OpenKey: Illinois-North Carolina Collaborative Environment for Botanical Resources
First Monday

OpenKey: Illinois-North Carolina Collaborative Environment for Botanical Resources by P. Bryan Heidorn and Lesley Deem

Contents

Related herbaria projects
Image-based description and identification
Knowledge driven imaging
Collection development
Testing and evaluation
Future work

 


 

In good weather millions of nature enthusiasts migrate to nature areas or their back yards to observe the plants and animals that live there. Once there, many people wonder about the names and lives of the creatures around them. What is that flower? Where else does it grow? In spite of our increasingly urban lives we build environmental and nature classes into K-12 education. These questions become serious science for botanists, entomologists and policy makers making decisions about land use. Most people identify plants and animals using a field guide, but anyone who has used one knows its limitations for identification and other information. In the OpenKey project we are building computer-based identification tools (keys) that will help people to identify plants and animals by selecting images and descriptions. Mobile technology will allow nature lovers to take their electronic nature library with them to their favorite nature area.

The Illinois-North Carolina OpenKey Project is revolutionizing access to botanical resources by making information about plant species more accessible and by simplifying and visualizing the process of identification. This project is supported by a partnership between botanists and information scientists at the University of Illinois at Urbana Champaign (UIUC), University of North Carolina at Chapel Hill (UNC-CH), Illinois Natural History Survey and North Carolina Botanical Garden. The project's major goals are to create new kinds of identification tools; provide online access to museum specimens; photograph and digitize images of plants in their natural environments; and, test the systems with school children, citizen scientists and professional biologists.

++++++++++

Related herbaria projects

The digitization of holdings in natural history collections has become commonplace at least among major institutions. Current examples include the New York Botanical Garden (NYBG) and Missouri Botanical Garden (MBG). The NYBG has digitized 82,000 of their 89,000 vascular plant type specimens (http://www.nybg.org/bsci/herbarium_imaging/). A type specimen is a reference key that defines the basic characteristics of a given species. The MBG has a similar project which includes the digitization of some rare books (http://www.mobot.org/MOBOT/Research/imaginglab/welcome.shtml). These projects generate high-quality digital scans of herbarium sheets and other components in their collections. Access is provided through specimen label data which includes the species name, collector, date, and location where the specimen was collected. Some of the uses of these collections are discussed by Schaub and Dunn (2002).

 

++++++++++

Image-based description and identification

However, one of the main uses of these collections is the identification of new specimens. No access is provided to the properly named museum specimens unless you already know the name. OpenKey provides a solution to this issue by adding an identification tool as an access method. The OpenKey identification tool is a version of the Biological Information Browsing Environment (BIBE: http://www.biobrowser.org; Heidorn, 2001; Olsen et al., 1993) which is used as a polyclave (Figure 1).

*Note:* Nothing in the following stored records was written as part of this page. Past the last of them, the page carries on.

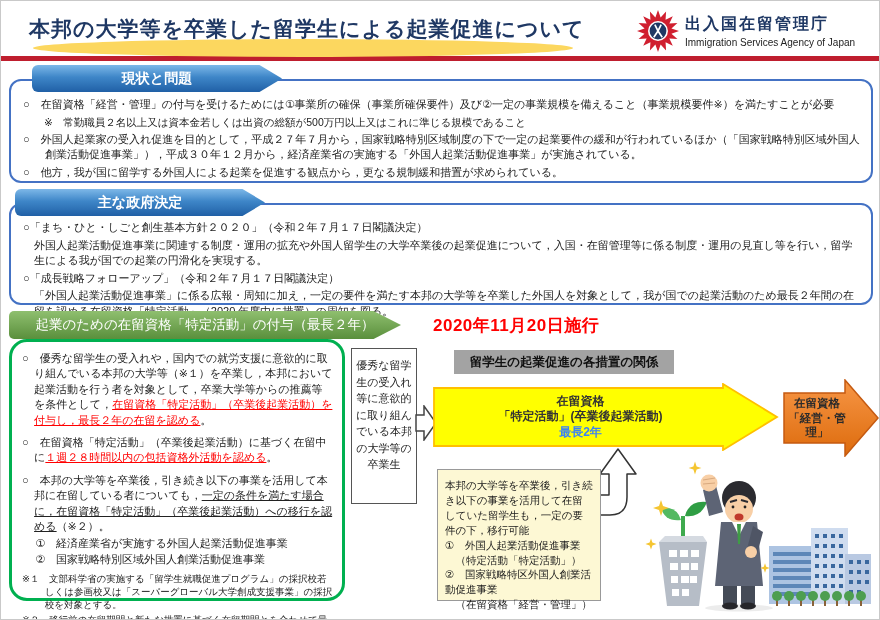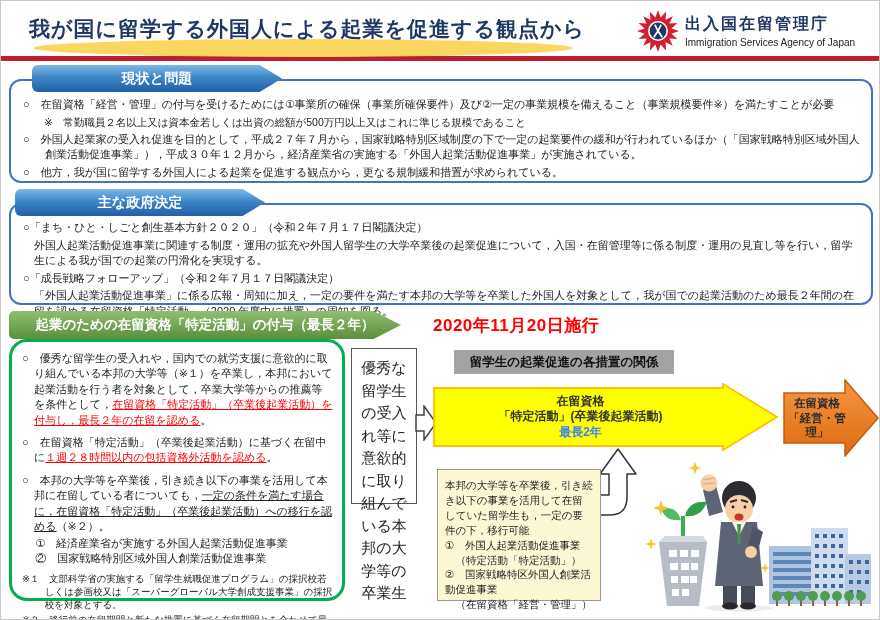--- a/index.html
+++ b/index.html
@@ -53,7 +53,7 @@
 
   <div class="abs" style="left:28px;top:14px;width:560px;height:36px;">
     <div class="title-hl"></div>
-    <div class="title-text">我が国に留学する外国人による起業を促進する観点から</div>
+    <div class="title-text">本邦の大学等を卒業した留学生による起業促進について</div>
   </div>
 
   <svg class="abs" style="left:636px;top:9px;" width="42" height="42" viewBox="0 0 40 40">

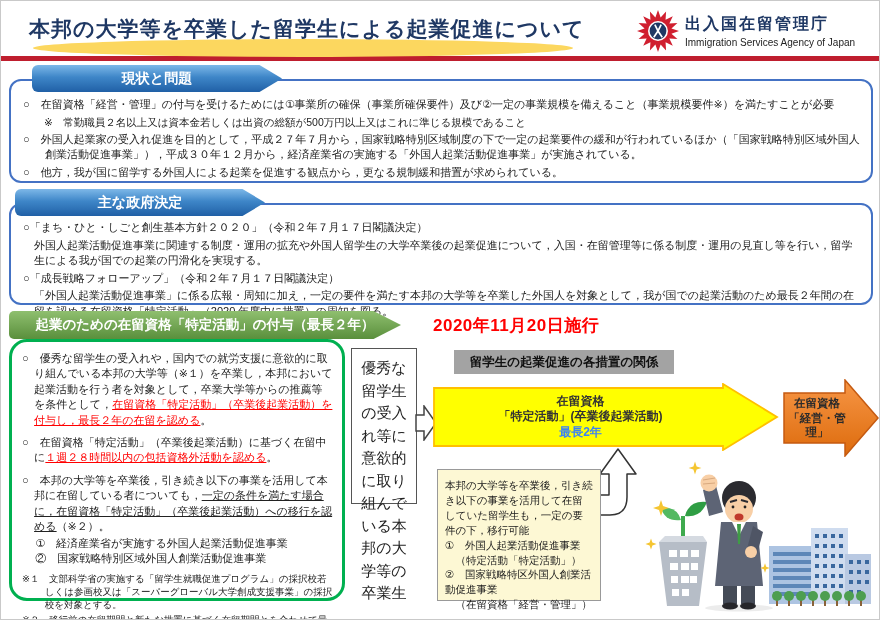--- a/index.html
+++ b/index.html
@@ -19,7 +19,7 @@
   .banner-blue{height:27px;line-height:27px;text-align:center;color:#fff;font-weight:bold;font-size:14px;
     background:linear-gradient(180deg,#7db8e8 0%,#3e86c8 45%,#2060a6 100%);
     clip-path:polygon(0 0,91% 0,100% 50%,91% 100%,0 100%);border-radius:6px 0 0 6px;z-index:3;}
-  .banner-green{height:28px;line-height:28px;text-align:center;color:#fff;font-weight:bold;font-size:13.5px;
+  .banner-green{height:28px;line-height:28px;text-align:center;color:#fff;font-weight:normal;font-size:13.5px;
     background:linear-gradient(180deg,#8fbf6f 0%,#5a8f3c 100%);
     clip-path:polygon(0 0,93% 0,100% 50%,93% 100%,0 100%);border-radius:5px 0 0 5px;z-index:3;}
 

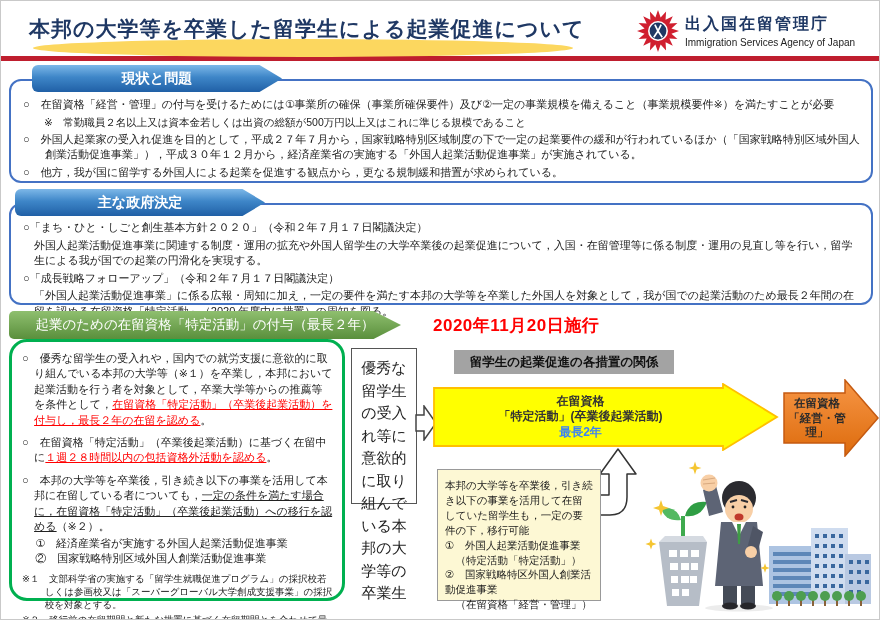--- a/index.html
+++ b/index.html
@@ -38,7 +38,7 @@
   .date-red{font-size:17px;font-weight:bold;color:#ff0000;letter-spacing:0.5px;}
 
   
-  .grad-box{border:1.5px solid #555;background:#fff;text-align:center;font-size:15px;line-height:1.5;
+  .grad-box{border:1.5px solid #555;background:#fff;text-align:center;font-size:11px;line-height:1.5;
             padding:8px 3px;box-sizing:border-box;}
   .pink-title{background:#a3a3a3;text-align:center;font-size:12.5px;font-weight:bold;color:#111;
               height:24px;line-height:24px;}

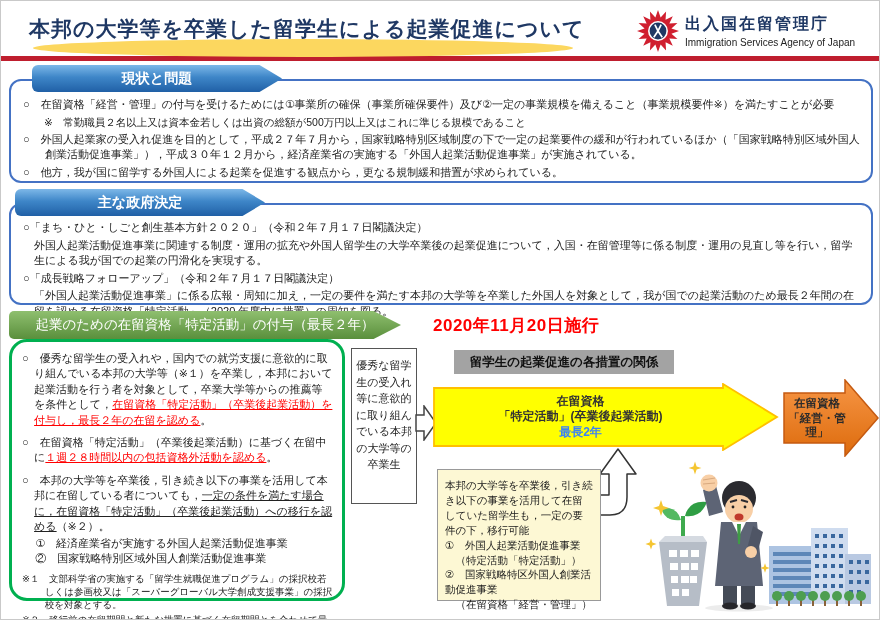--- a/index.html
+++ b/index.html
@@ -106,7 +106,7 @@
       <span>○　本邦の大学等を卒業後，引き続き以下の事業を活用して本邦に在留している者についても，</span><span class="ul-black">一定の条件を満たす場合に，在留資格「特定活動」（卒業後起業活動）への移行を認める</span><span>（※２）。</span>
     </div>
     <div class="g-sub">①　経済産業省が実施する外国人起業活動促進事業</div>
-    <div class="g-sub" style="margin-bottom:6px;font-family:Liberation Mono, monospace;">②　国家戦略特別区域外国人創業活動促進事業</div>
+    <div class="g-sub" style="margin-bottom:6px;">②　国家戦略特別区域外国人創業活動促進事業</div>
     <div class="g-note">※１　文部科学省の実施する「留学生就職促進プログラム」の採択校若しくは参画校又は「スーパーグローバル大学創成支援事業」の採択校を対象とする。</div>
     <div class="g-note">※２　移行前の在留期間と新たな措置に基づく在留期間とを合わせて最長２年間の在留とする。</div>
   </div>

Figure 1: BIBE weighted display.

A computerized polyclave is also known as a multi-entry key when implemented on a computer. Important examples of computer based keys include DELTA (Dallwitz, 2000; Dallwitz et al, 2002; Thiele, 2000) and Lucid (http://www.lucidcentral.com/). The polyclave derives its name from punch card-based identification systems where holes in the cards represented characteristics of plants. A person trying to identify a plant would slide a rod through holes in cards to select the cards with each of the desired characteristics. We use the XML structure of our documents and the BIBE visualization system to the same effect except that BIBE is more robust in the face of user errors. In BIBE a person can specify any number of characteristics independently, like a rod being slide through the holes that match a characteristic. A big difference is that BIBE can use selective springs rather than rods to connect to species that match a characteristic. These springs only connect to species if the species matches the character set defined on the spring. Species descriptions (XML) that match one or more of these characteristics are returned to the user. Species (represented as piles of papers) that match only one characteristic are piled over that spring/characteristic. Species that match more than one spring/characteristic are pulled to the middle of the display between the characteristics that match as the springs each tug on the species. As in the real world, some springs are more powerful than others. Spring that represent rare characteristics for the collection are stronger and have more pull. The location of the species on the screen shows the relative matching of the spring/characteristics and the species.

For OpenKey, we enhanced BIBE to allow users to specify plant characteristics through image tables. With these tables, a person who is trying to identify a plant selects a collection of images that represent characteristics of the plant in question. A trivial example is a table of leaf shapes ranging from linear to ovate. By specifying a set of these descriptive characteristics of the plant such as an image of a oval-shaped leaf with alternate leaf arrangement and with bluntly toothed margins and "grows in Illinois" might match a wild mustard.

 

++++++++++

Knowledge driven imaging

The inclusion of the images for these tables adds a whole new dimension to the digitization process that we can call "knowledge driven imaging." The professionals on the team not only scan herbarium specimens but also collect images and metadata about each distinguishing characteristic of the plant that can be used for identification. This requires the expert knowledge of the botanist along with the expert skills of a photographer. Sometimes the images of individual distinguishing characteristics must be made with living specimens to show the vibrant color or form of a flower or the environmental context of the plant's natural habitat. An example is the Anemone cylindrica (Candle Anemone) inflorescence illustrated in Figure 2. This image was created by the Illinois development team's botanist/photographer, Kenneth Robertson. Using this method we end up with a much richer depiction of the plant as a species in addition to a record of the individual specimens that serve as museum vouchers for the species. Each species and each specimen is associated with a dozen or more images reflecting critical characteristics of the plant.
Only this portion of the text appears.